From the material below, tally every line containing "legend"; reply with the total only.

• EXERCISE MATERIAL:
------------
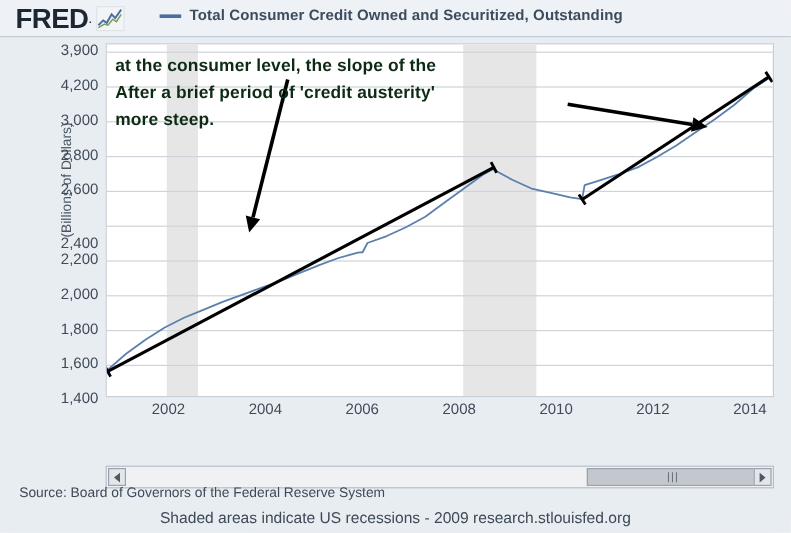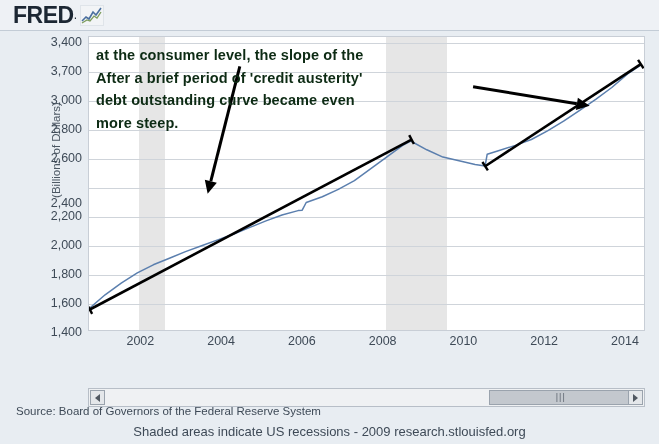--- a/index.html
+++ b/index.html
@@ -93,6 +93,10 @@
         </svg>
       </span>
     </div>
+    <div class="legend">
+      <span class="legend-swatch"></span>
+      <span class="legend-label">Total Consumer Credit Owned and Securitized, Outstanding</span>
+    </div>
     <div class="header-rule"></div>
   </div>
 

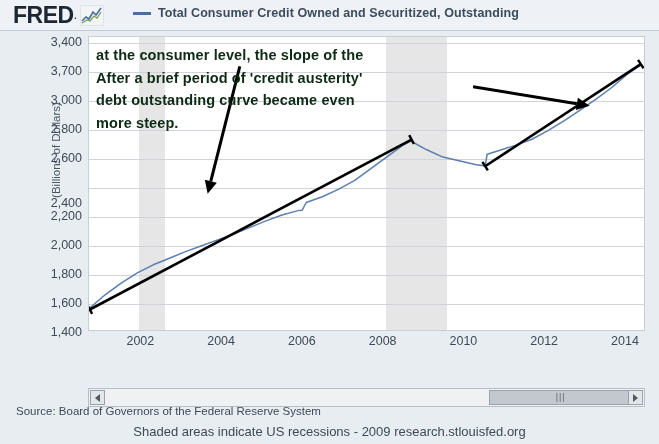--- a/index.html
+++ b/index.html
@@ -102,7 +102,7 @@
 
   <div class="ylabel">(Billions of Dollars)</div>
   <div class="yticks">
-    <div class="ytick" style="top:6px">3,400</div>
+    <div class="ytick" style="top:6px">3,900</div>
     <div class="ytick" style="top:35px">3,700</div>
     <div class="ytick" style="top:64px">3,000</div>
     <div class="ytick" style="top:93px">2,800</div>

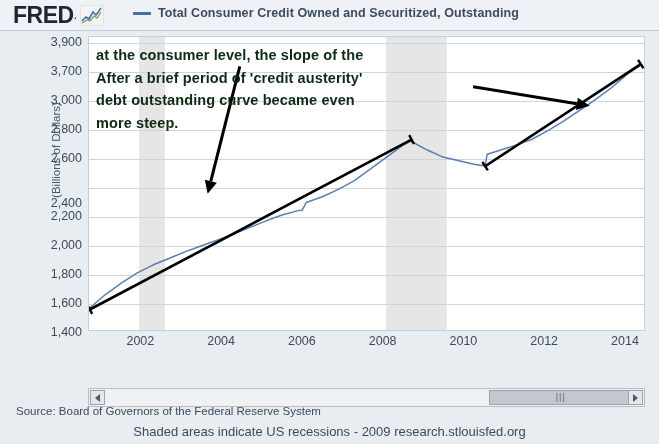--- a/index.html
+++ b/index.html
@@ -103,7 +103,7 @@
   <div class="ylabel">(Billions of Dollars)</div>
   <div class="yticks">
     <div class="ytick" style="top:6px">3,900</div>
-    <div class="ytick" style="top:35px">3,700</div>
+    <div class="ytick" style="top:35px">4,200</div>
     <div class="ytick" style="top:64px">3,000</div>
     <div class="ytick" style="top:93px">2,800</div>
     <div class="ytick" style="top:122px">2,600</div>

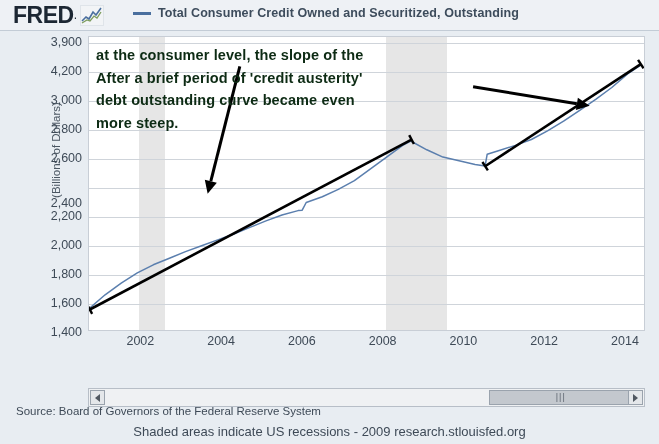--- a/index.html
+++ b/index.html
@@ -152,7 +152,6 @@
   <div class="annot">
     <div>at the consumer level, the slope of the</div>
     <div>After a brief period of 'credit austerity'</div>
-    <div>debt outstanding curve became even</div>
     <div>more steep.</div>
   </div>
------------
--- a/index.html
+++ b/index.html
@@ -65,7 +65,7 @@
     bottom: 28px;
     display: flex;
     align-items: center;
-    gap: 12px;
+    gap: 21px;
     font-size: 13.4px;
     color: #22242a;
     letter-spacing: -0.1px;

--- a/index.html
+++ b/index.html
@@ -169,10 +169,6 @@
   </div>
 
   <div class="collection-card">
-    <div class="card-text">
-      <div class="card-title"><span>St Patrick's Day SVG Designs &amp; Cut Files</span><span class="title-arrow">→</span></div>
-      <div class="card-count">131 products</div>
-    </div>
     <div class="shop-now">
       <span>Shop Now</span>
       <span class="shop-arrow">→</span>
------------
• TASK OUTPUT: 3